The pcse package works well, but there are some issues that makes a lot of intuitive user inputs unacceptable, especially if your dataset is unbalanced. You might want to try this re-write of the function that I coded a while ago. Just load the pcse package, load the pcse2 function, and use it by following the instructions in the pcse documentation. IMHO, the function pasted below is cleaner, more flexible and more robust than the one provided by the pcse folks. Simple benchmarks also suggest that my version may be 5 to 10 times faster than theirs, which may matter for big datasets.
Good luck!
library(Matrix)
pcse2 <- function(object, groupN, groupT, pairwise=TRUE){
## Extract basic model info
groupT <- tail(as.character((match.call()$groupT)), 1)
groupN <- tail(as.character((match.call()$groupN)), 1)
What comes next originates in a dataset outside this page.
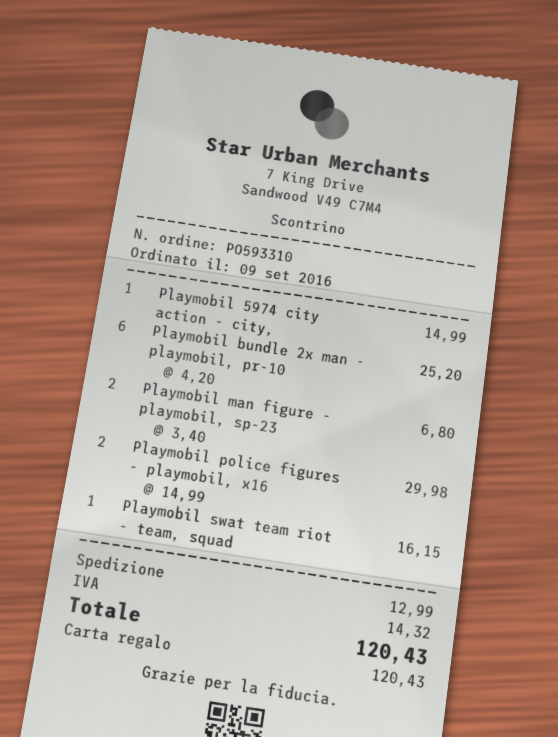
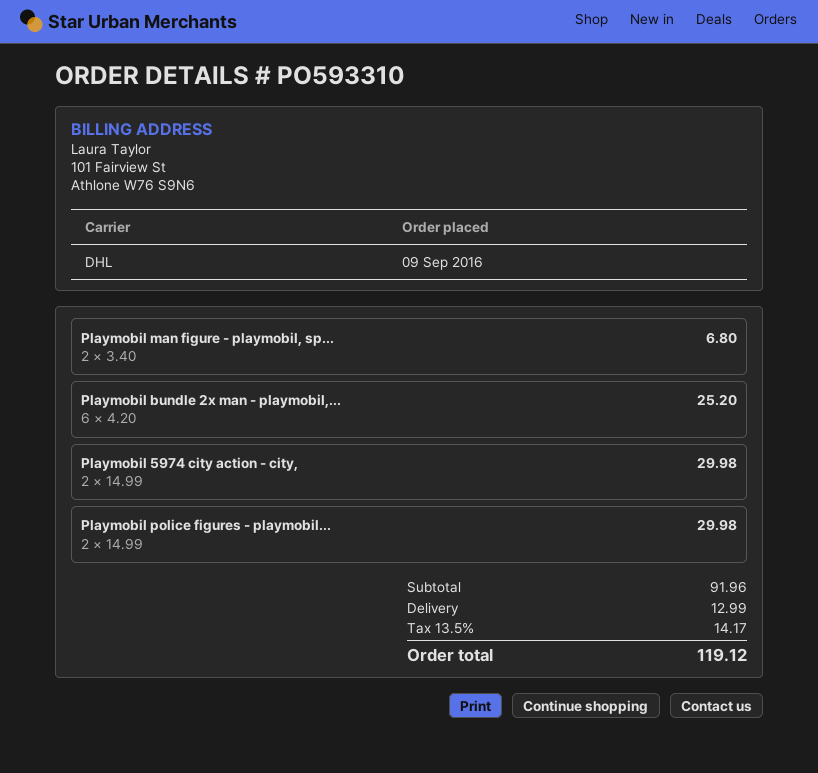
Playmobil 5974 city action - city,: 1 x 14.99 = 14.99 -> 2 x 14.99 = 29.98
Playmobil swat team riot - team, squad: 1 x 16.15 = 16.15 -> none
tax: 14.32 -> 14.17
total: 120.43 -> 119.12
dat <- eval(parse(text=object$call$data))
## Sanity checks
if(!"lm" %in% class(object)){stop("Formula object must be of class 'lm'.")}
if(!groupT %in% colnames(dat)){stop(paste(groupT, 'was not found in data', object$call$data))}
if(!groupN %in% colnames(dat)){stop(paste(groupN, 'was not found in data', object$call$data))}
if(anyDuplicated(paste(dat[,groupN], dat[,groupT]))>0){stop(paste('There are duplicate groupN-groupT observations in', object$call$data))}
if(length(dat[is.na(dat[,groupT]),groupT])>0){stop('There are missing unit indices in the data.')}
if(length(dat[is.na(dat[,groupN]),groupN])>0){stop('There are missing time indices in the data.')}
## Expand model frame to include groupT, groupN, resid columns.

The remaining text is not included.